_Required work_. Count the lines holding the string "left" in the records, and give only the count.
[Raw data Boundary: Start]
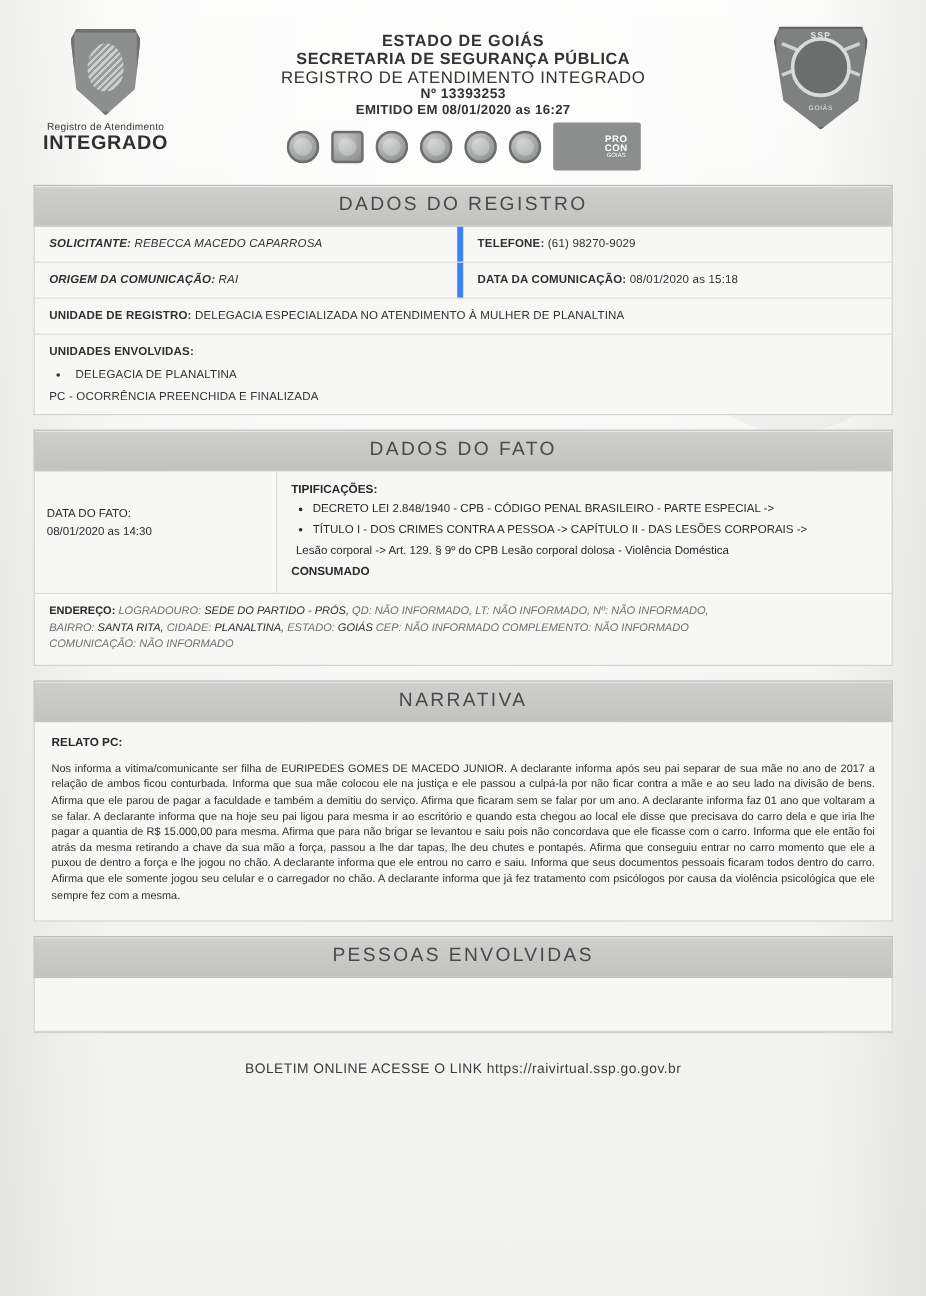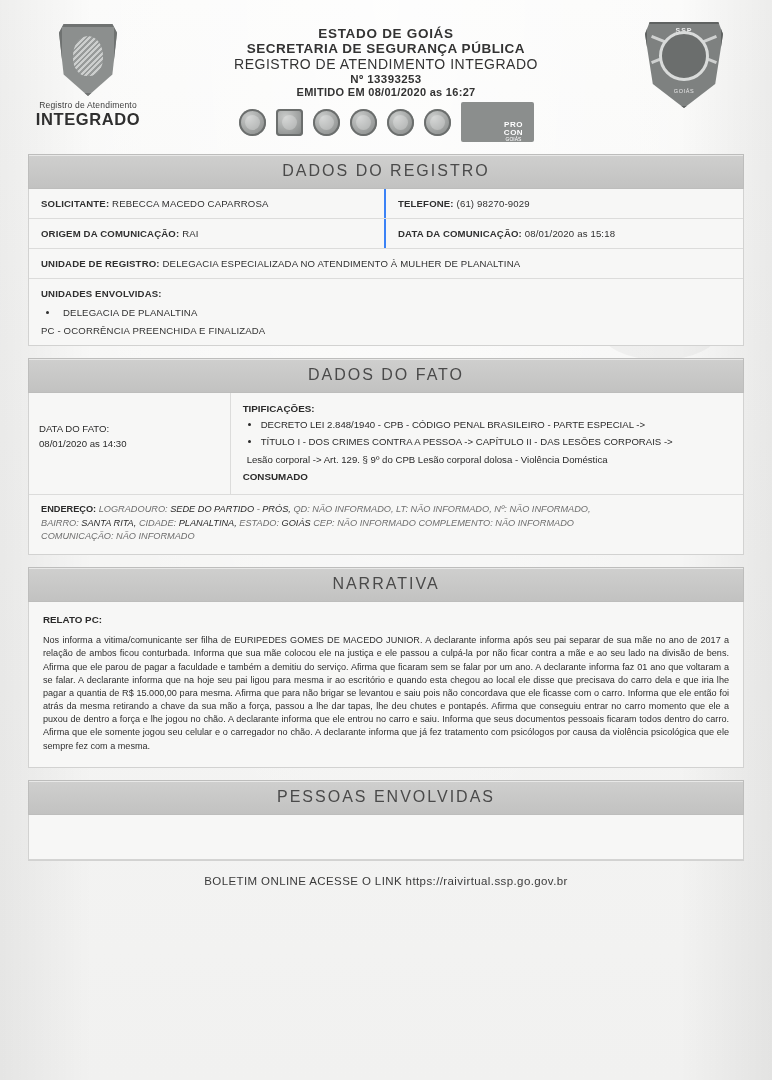--- a/index.html
+++ b/index.html
@@ -103,7 +103,7 @@
   .ic-procon{
     width:40px;height:40px;border-radius:2px;
     background:#8b8e8d;color:#fff;font-size:8px;font-weight:bold;
-    display:flex;flex-direction:column;align-items:center;justify-content:flex-end;
+    display:flex;flex-direction:column;align-items:center;justify-content:center;
     line-height:1;letter-spacing:.5px;padding-left:33px;
   }
   .ic-procon small{font-size:5px;font-weight:normal;letter-spacing:0;}

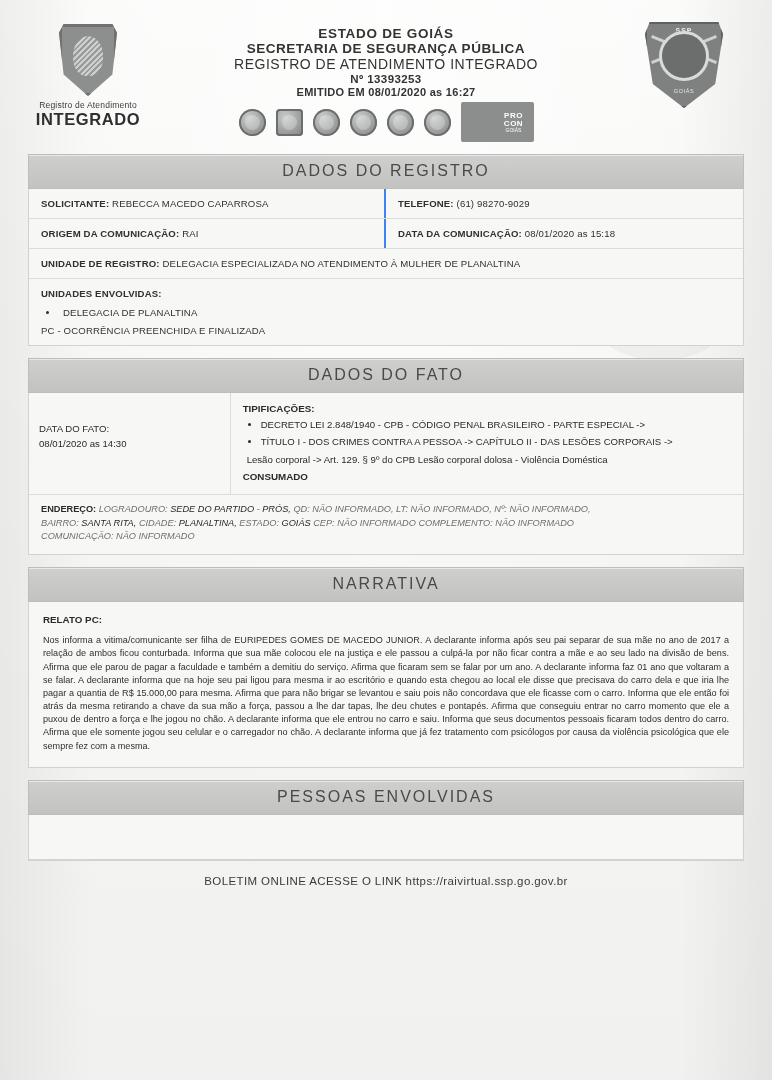--- a/index.html
+++ b/index.html
@@ -133,7 +133,7 @@
     color:#303030;
     box-sizing:border-box;
   }
-  .cell.left{width:50%;border-right:2px solid #3b82f6;}
+  .cell.left{width:50%;border-right:5px solid #3b82f6;font-style:italic;}
   .cell.right{width:50%;}
   .cell.full{width:100%;}
   .lbl{font-weight:bold;}

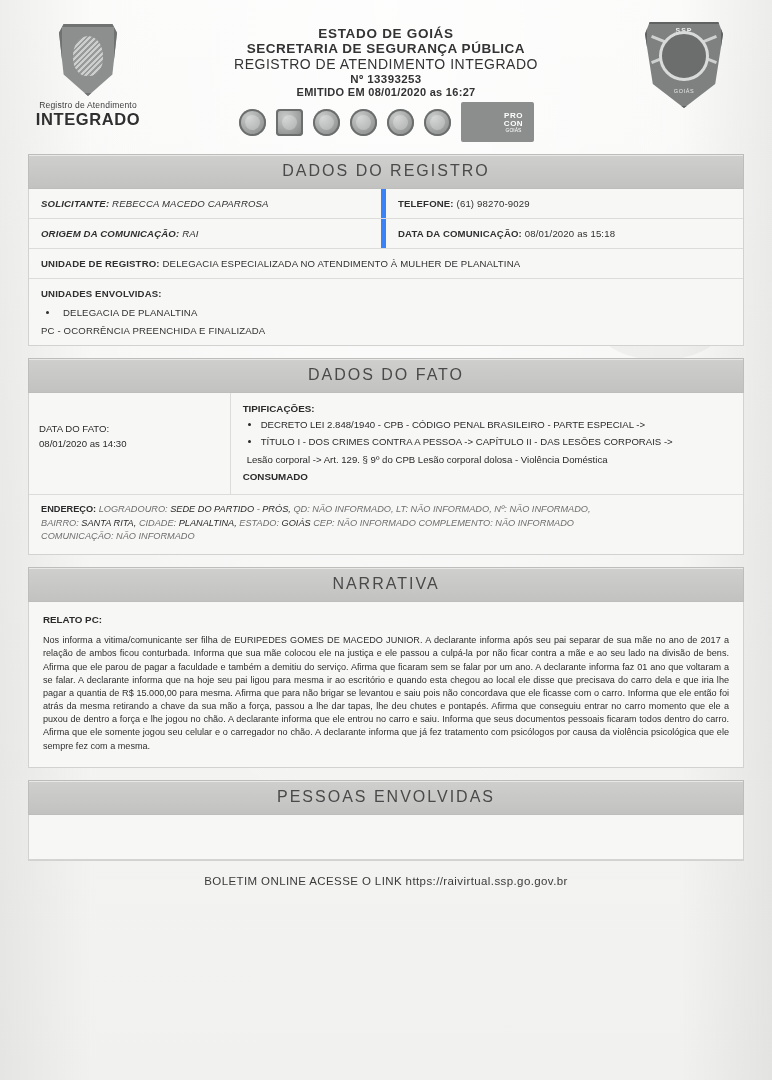--- a/index.html
+++ b/index.html
@@ -174,7 +174,7 @@
   .pessoas-body{height:44px;border-bottom:1px solid #d4d4d3;}
 
   .footer{
-    margin:14px 6px 0 6px;text-align:center;
+    margin:24px 6px 0 6px;text-align:center;
     font-size:11.5px;letter-spacing:.4px;color:#3b3b3b;
   }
[Raw data Boundary: End]
_Solution for this task_. 3